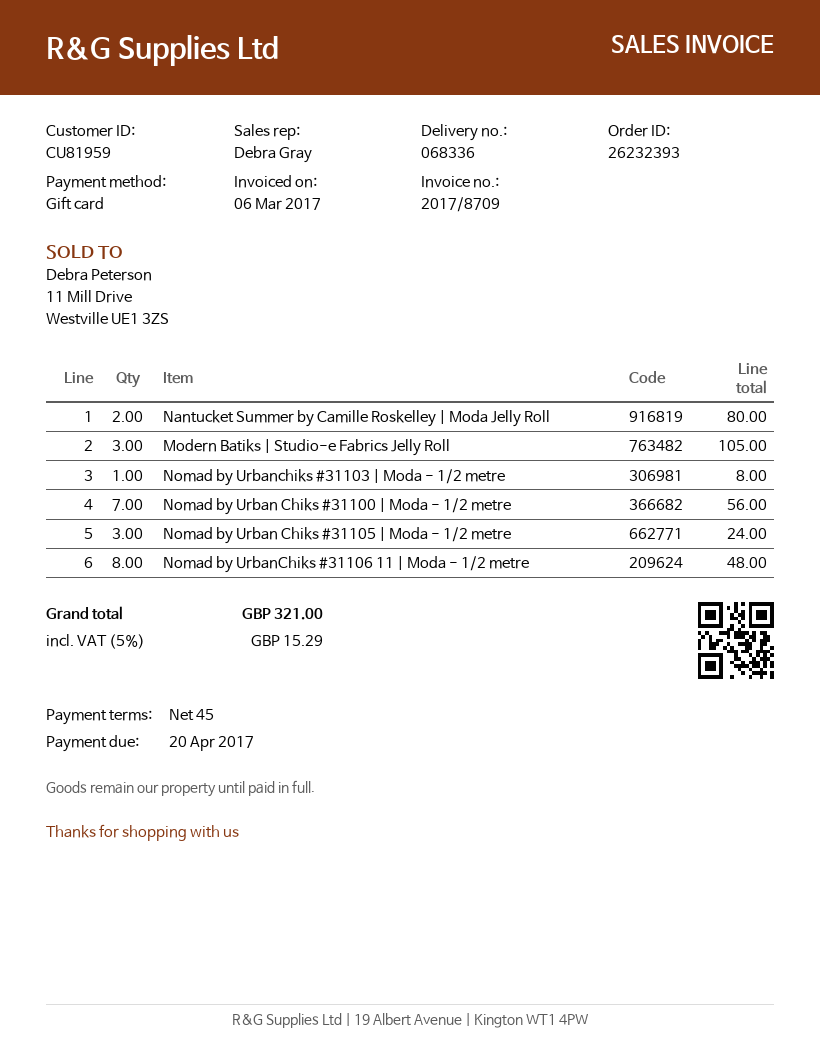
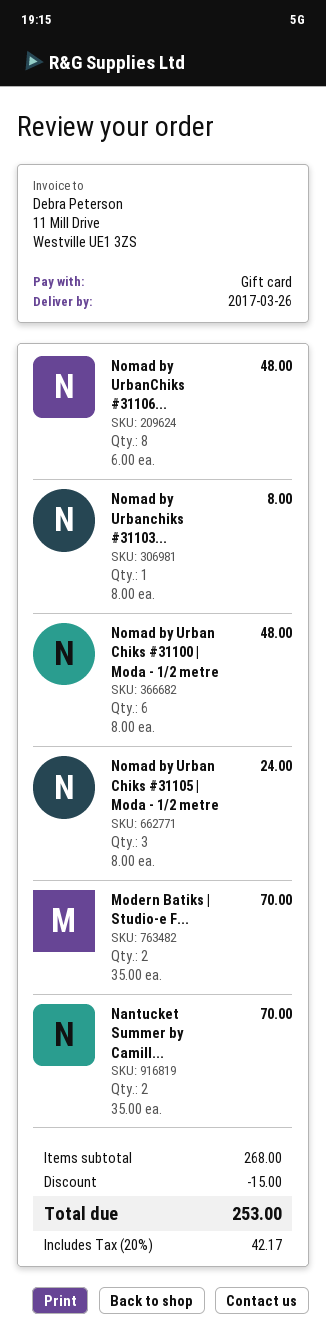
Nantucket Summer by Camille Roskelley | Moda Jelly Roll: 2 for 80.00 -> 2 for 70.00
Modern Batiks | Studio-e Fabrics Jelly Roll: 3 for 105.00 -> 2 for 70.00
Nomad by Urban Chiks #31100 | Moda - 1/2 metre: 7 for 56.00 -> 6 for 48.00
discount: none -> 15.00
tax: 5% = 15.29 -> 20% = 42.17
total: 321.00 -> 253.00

* * *

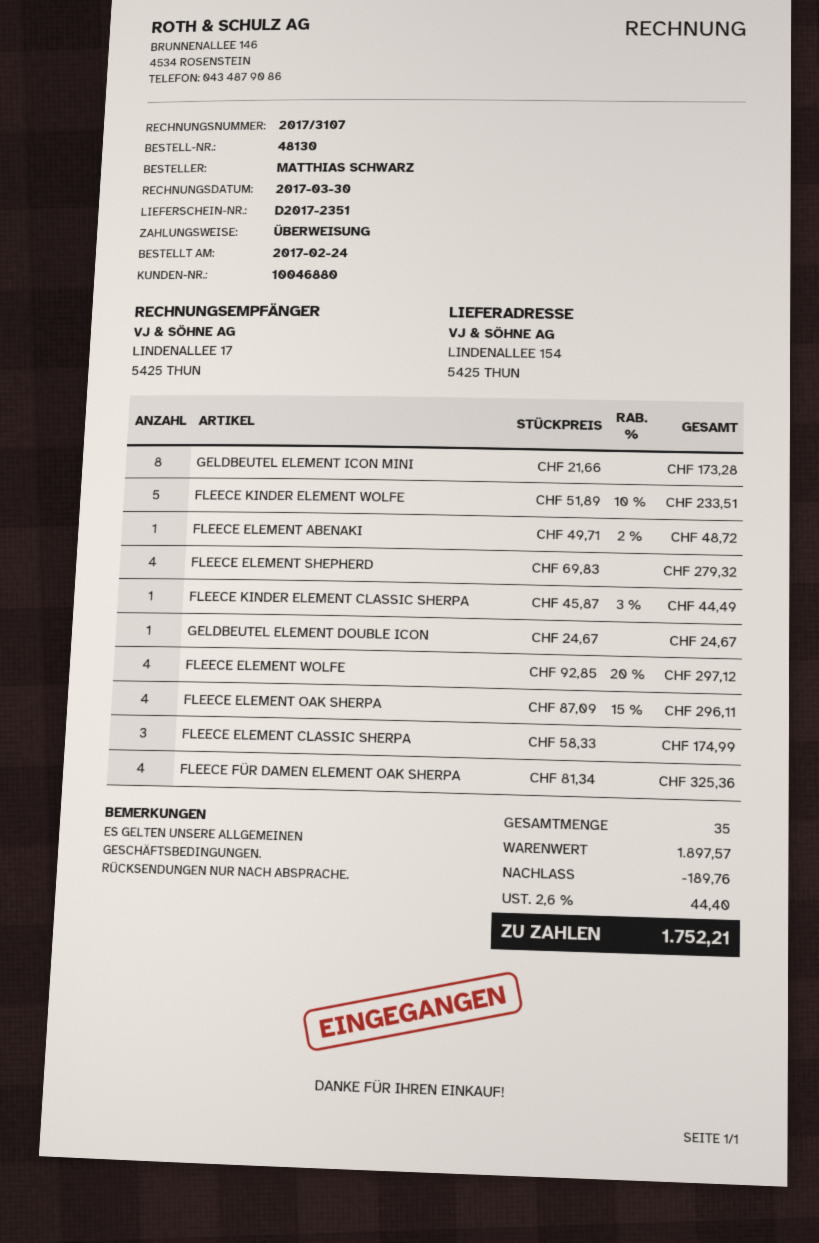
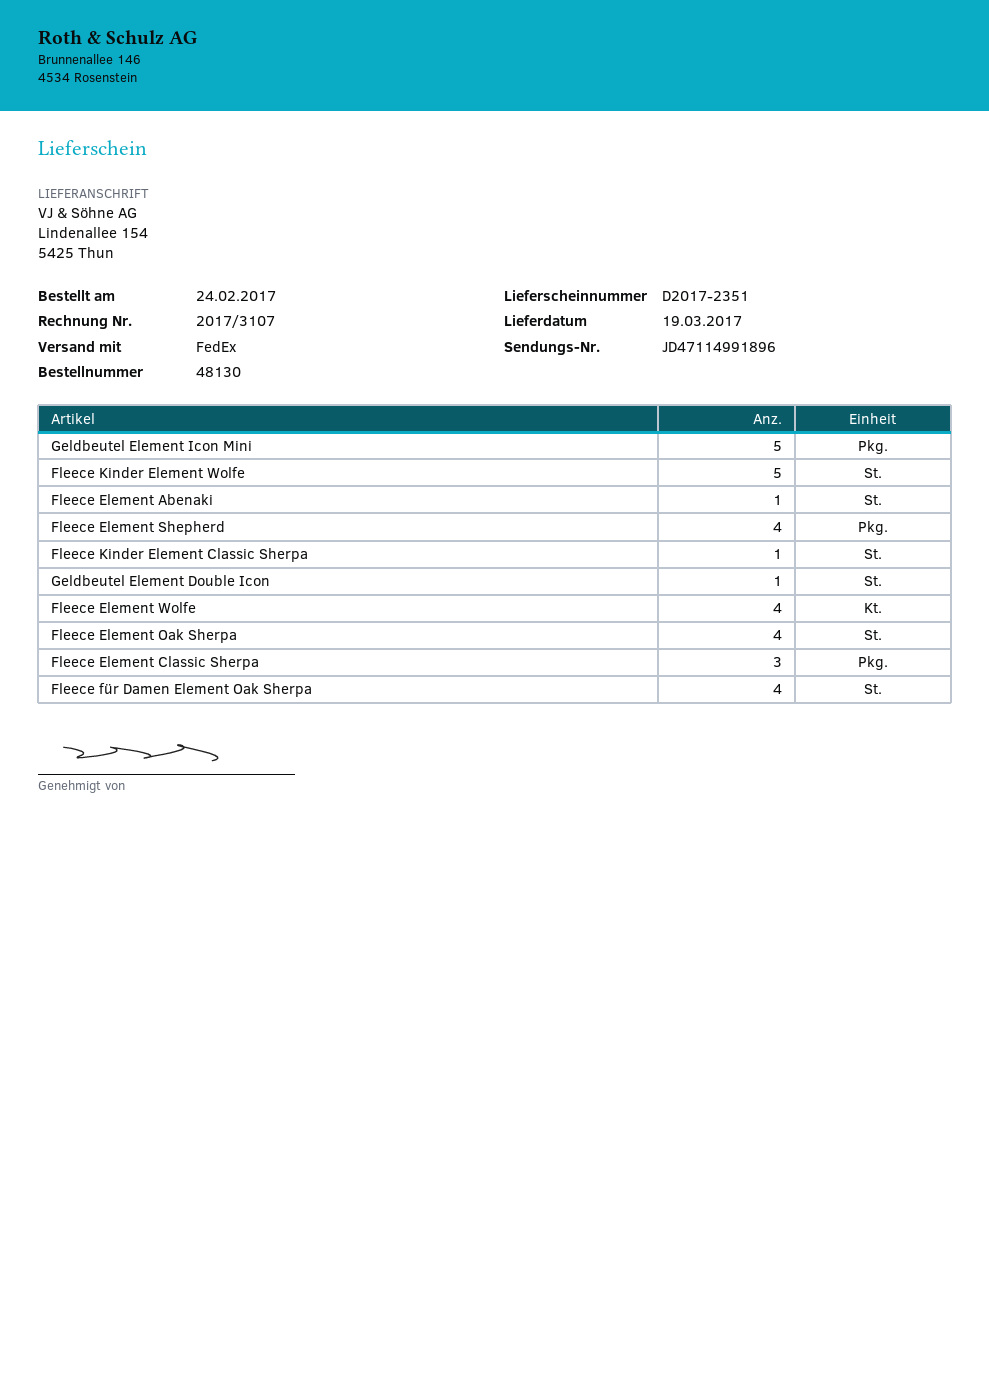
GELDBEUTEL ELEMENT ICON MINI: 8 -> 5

==

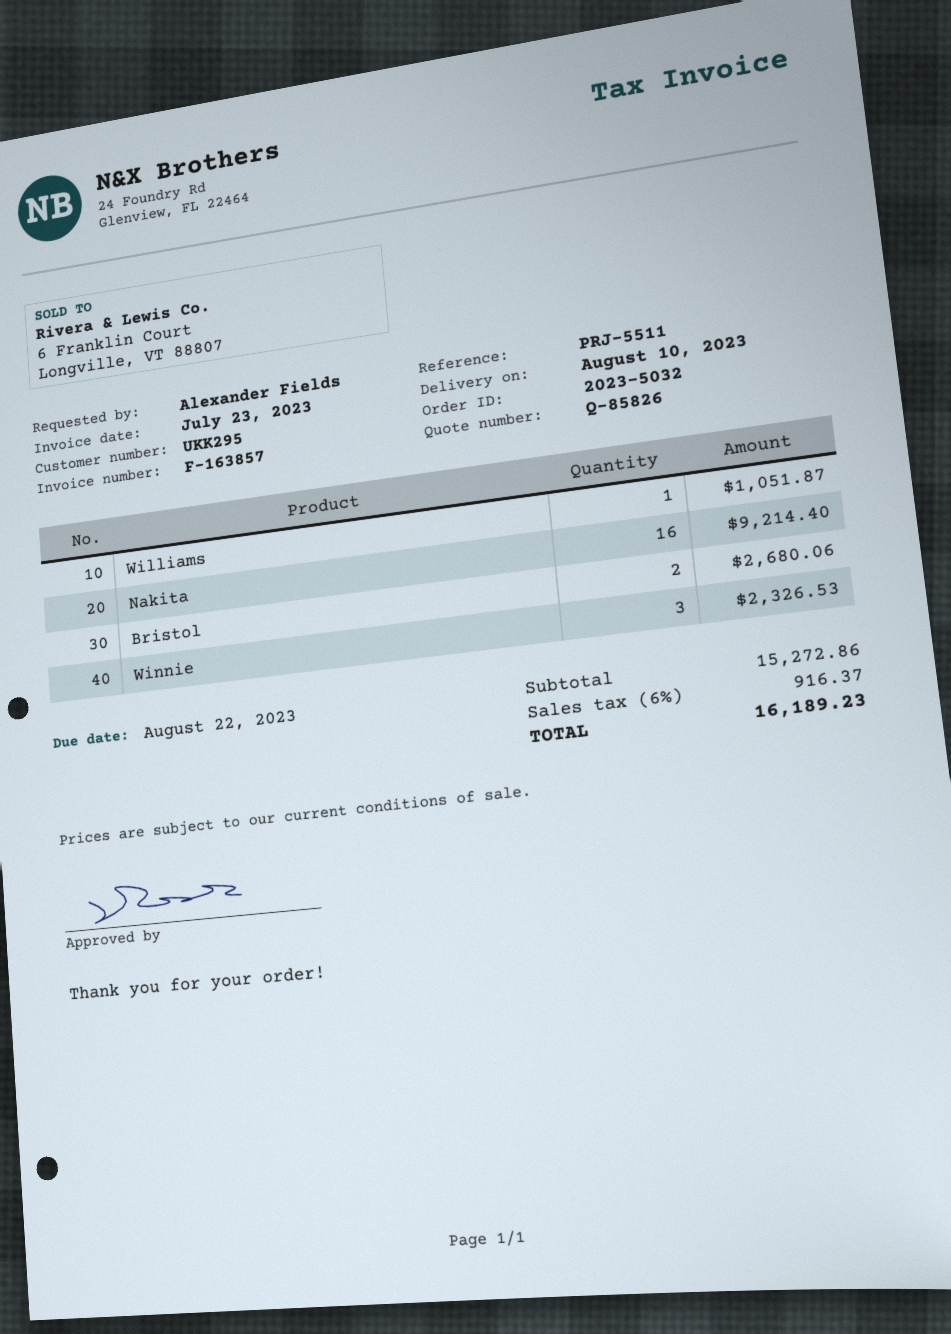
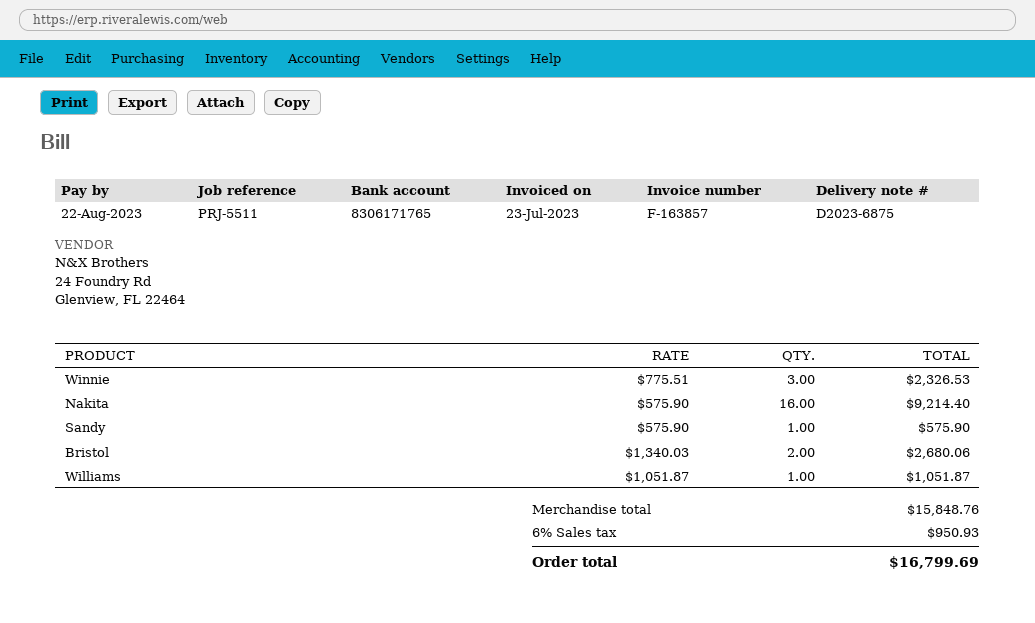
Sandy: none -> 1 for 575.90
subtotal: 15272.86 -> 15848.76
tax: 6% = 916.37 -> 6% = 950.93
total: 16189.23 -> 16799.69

#### [Exercise aim]
Looking at the data above, show all lines where the word "Roll" occurs.

#### [Result]
Nantucket Summer by Camille Roskelley | Moda Jelly Roll: 2 for 80.00 -> 2 for 70.00
Modern Batiks | Studio-e Fabrics Jelly Roll: 3 for 105.00 -> 2 for 70.00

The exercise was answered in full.